Alsius Corporation Completes Sale of Assets to ZOLL Medical Corporation


IRVINE, Calif., May 5, 2009 (GLOBE NEWSWIRE) -- Alsius Corporation (Nasdaq:ALUS) announced today that it completed the sale of its assets constituting its intravascular temperature management device business to a wholly-owned subsidiary of ZOLL Medical Corporation (Nasdaq:ZOLL) for a purchase price of $12 million in cash.

William Worthen, Alsius' President and Chief Executive Officer, stated, "The state of the financial markets made it very difficult to continue to finance Alsius as a stand-alone entity, and we believe the sale to ZOLL was the best solution for our stockholders. ZOLL's knowledge of critical care products and financial strength should ensure that Alsius' temperature management solutions continue to be supported."

Following approval of the transaction by holders of a majority of the outstanding Alsius common stock, Alsius provided a definitive information statement to its stockholders reporting in detail on the terms of the transaction and the subsequent wind down of Alsius' affairs, including how it will use the $12 million in sales proceeds to repay indebtedness, transaction expenses and other costs. After settling all liabilities, Alsius will distribute its remaining cash to its stockholders. Alsius currently anticipates making an initial distribution of $0.30 to $0.32 per share to Alsius stockholders by the end of June 2009. After the one-year anniversary of the sale, when the period for ZOLL to make indemnity claims under the purchase agreement expires, Alsius anticipates making a final distribution to stockholders of available cash. Alsius estimates that when all distributions have been made (including the intended final distribution in approximately one year), it will return $8 million in total, or $0.36 per share, to stockholders, which exceeds its previously reported estimate of $0.34 per share.
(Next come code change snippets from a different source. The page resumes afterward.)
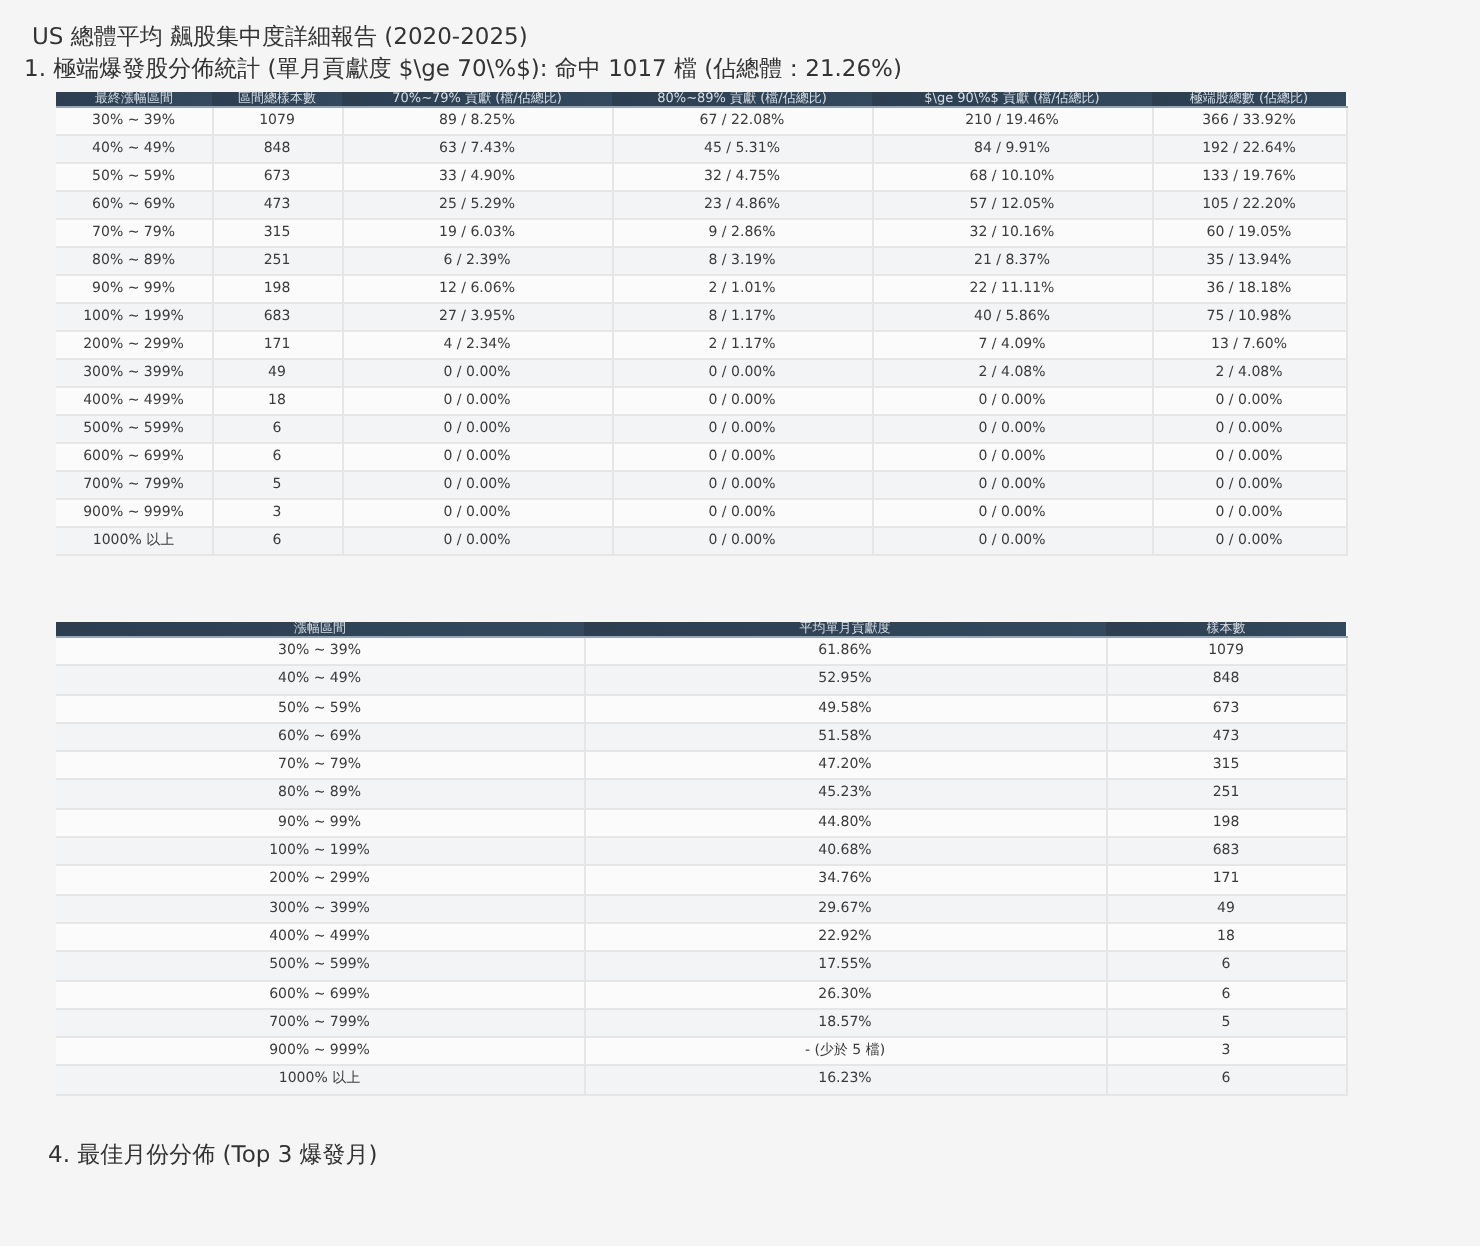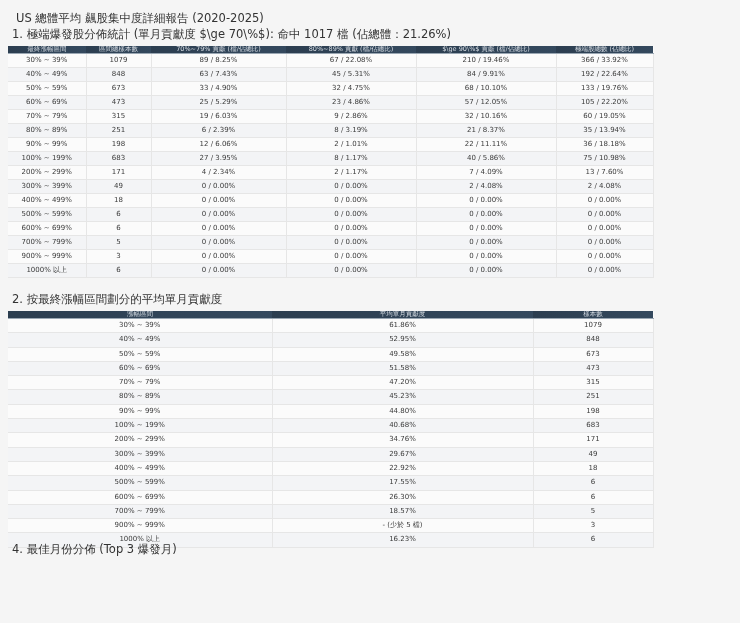--- a/index.html
+++ b/index.html
@@ -19,7 +19,7 @@
       font-size: 11.5px; color: #333;
     }
     table.rpt {
-      position: absolute; left: 8px;
+      position: absolute; left: 28px;
       border-collapse: collapse;
       table-layout: fixed;
       font-size: 7px;

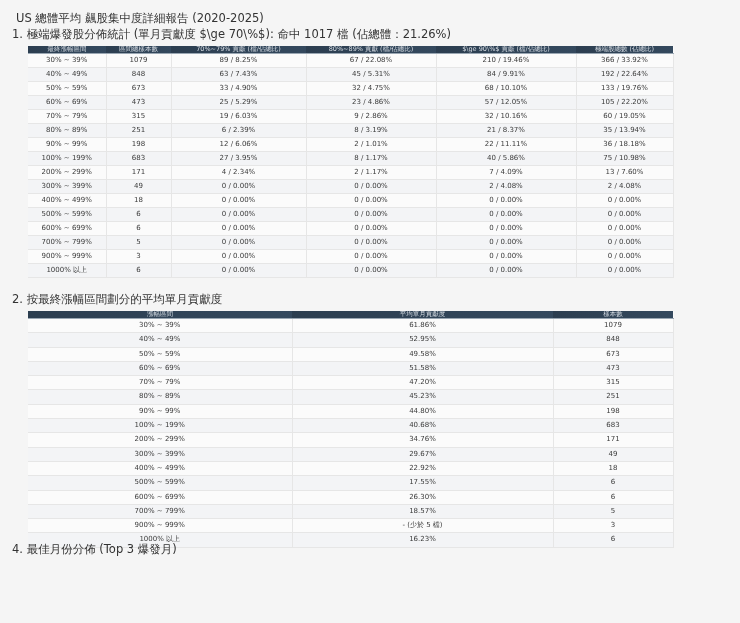--- a/index.html
+++ b/index.html
@@ -211,7 +211,6 @@
       </tbody>
   </table>
 
-  <div class="section-title" style="top:292px;">2. 按最終漲幅區間劃分的平均單月貢獻度</div>
   <table class="rpt" id="t2">
     <colgroup>
       <col style="width:264px">

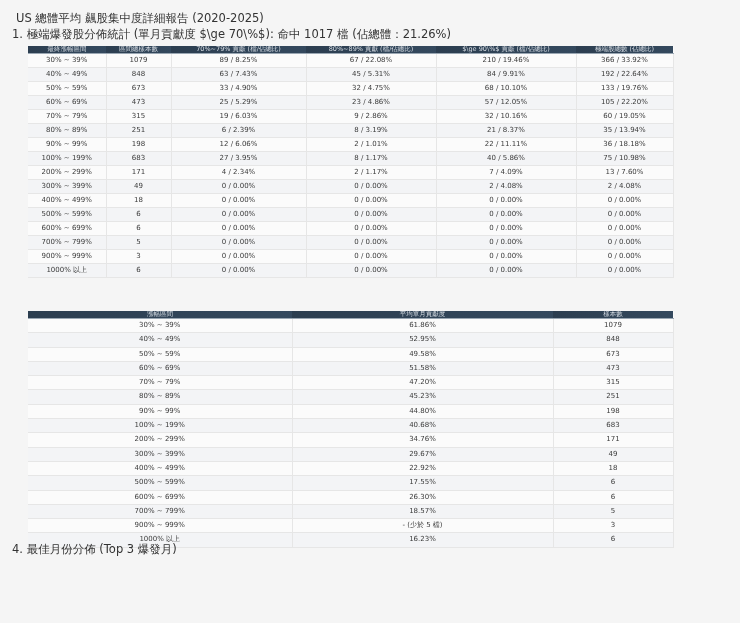--- a/index.html
+++ b/index.html
@@ -308,7 +308,7 @@
       </tbody>
   </table>
 
-  <div class="section-title" style="top:542px;">4. 最佳月份分佈 (Top 3 爆發月)</div>
+  <div class="section-title" style="top:570px;margin-left:12px;">4. 最佳月份分佈 (Top 3 爆發月)</div>
 </div>
 
 </body></html>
However, if liabilities are greater than estimated or if unknown liabilities are incurred, or if collections on accounts receivable are less than expected, then the amount available for distribution will be less than currently anticipated (or could be greater if liabilities are less than expected or collections exceed expectations).
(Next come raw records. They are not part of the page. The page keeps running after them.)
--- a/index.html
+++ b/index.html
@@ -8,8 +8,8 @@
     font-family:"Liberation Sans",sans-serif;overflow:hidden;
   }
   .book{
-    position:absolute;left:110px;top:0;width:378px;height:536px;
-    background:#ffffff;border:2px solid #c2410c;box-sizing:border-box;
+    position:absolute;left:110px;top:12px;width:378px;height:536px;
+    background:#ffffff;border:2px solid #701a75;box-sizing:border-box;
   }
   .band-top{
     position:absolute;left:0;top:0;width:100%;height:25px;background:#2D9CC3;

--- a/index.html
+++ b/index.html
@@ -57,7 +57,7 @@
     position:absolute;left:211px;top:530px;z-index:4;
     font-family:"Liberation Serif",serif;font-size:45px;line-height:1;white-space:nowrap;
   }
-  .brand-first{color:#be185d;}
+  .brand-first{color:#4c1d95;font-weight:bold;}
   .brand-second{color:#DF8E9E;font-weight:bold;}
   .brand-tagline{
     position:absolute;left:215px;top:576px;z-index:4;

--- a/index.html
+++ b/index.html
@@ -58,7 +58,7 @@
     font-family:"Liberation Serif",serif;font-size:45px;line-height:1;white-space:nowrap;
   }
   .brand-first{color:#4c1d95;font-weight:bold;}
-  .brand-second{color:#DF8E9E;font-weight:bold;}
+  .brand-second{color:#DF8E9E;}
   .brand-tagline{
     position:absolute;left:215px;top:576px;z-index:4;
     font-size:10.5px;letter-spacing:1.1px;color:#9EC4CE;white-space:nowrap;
Alsius intends to file a certificate of dissolution with the Delaware Secretary of State today, and in connection with the dissolution, Alsius will be changing its corporate name to ALUS Liquidation Corp. and the name of Alsius Medical Corporation, its wholly owned operating subsidiary, to ALUS Operating Liquidation Corp., as ZOLL has purchased the rights to the Alsius name and trademarks in connection with the asset sale.
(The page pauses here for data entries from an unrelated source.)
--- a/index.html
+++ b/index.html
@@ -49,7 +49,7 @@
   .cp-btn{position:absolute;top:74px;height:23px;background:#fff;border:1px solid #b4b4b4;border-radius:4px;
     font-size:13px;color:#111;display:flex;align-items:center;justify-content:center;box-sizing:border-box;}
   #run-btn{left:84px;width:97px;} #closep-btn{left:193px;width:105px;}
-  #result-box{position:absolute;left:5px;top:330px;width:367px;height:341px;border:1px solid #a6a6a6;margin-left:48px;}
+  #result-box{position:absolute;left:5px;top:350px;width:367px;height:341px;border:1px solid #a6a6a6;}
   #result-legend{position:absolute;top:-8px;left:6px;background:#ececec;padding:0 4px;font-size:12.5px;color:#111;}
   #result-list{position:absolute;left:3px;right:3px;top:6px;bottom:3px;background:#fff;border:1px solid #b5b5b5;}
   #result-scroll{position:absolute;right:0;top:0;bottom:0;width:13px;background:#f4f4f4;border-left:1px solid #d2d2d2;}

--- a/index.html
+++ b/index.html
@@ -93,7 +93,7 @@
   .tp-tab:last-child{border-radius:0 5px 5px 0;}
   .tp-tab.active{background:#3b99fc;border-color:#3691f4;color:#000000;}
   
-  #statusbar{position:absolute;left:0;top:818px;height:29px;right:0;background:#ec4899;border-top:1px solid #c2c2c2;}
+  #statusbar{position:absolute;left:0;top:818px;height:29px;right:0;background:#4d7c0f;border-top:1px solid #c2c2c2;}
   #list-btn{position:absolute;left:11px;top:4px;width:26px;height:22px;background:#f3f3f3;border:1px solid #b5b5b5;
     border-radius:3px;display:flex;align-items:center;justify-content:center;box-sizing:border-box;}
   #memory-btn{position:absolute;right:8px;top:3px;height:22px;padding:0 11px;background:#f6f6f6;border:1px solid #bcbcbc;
Alsius also intends to notify Nasdaq today of its intent to delist its common stock from the Nasdaq Capital Market. Alsius currently anticipates that on May 15, 2009 it will file with the SEC a Form 25 relating to the delisting of the stock. Alsius expects that trading in the stock will be suspended by Nasdaq effective at the open of business on May 15, 2009, with official delisting of the stock becoming effective ten days thereafter, on May 25, 2009. Any distributions that Alsius makes will be based on shareholdings as of the close of business on the date trading in its stock ceases.

About Alsius Corporation

Alsius, headquartered in Irvine, Calif., is a medical device company that has developed, manufactured and sold proprietary products to precisely control patient temperature in hospital critical care settings. Controlling body temperature, through cooling and warming, is becoming the standard of care for patients in select critical conditions and those undergoing a variety of surgical procedures. Prior to the asset sale to ZOLL, completed on May 4, 2009, Alsius marketed a comprehensive suite of catheter-based intravascular temperature management products. For more information, visit http://www.alsius.com.

The Alsius Corporation logo is available at http://www.globenewswire.com/newsroom/prs/?pkgid=6072

Certain statements contained in this press release, including statements regarding the future business of Alsius Corporation, and other statements contained herein regarding matters that are not historical facts, are "forward-looking" statements (as defined in the Private Securities Litigation Reform Act of 1995). Because such statements are subject to risks and uncertainties, actual results may differ materially from those expressed or implied by such forward-looking statements. In particular, the amount and timing of distributions to Alsius stockholders from the proceeds of the sale to Zoll may vary significantly from those discussed herein, due to a variety of factors, including but not limited to, Alsius' ability to collect its outstanding accounts receivable, claims which may be made by Zoll under the purchase agreement with Alsius, claims which may be made by other parties during the process of winding Alsius down, and other unforeseen complications and expenses. Other factors that could cause actual results to differ from those expressed or implied in this release are described in Alsius' Annual Report on Form 10-K for the year ended December 31, 2008 and its Information Statement on Schedule 14C describing the sale transaction with Zoll, each of which is available on www.sec.gov.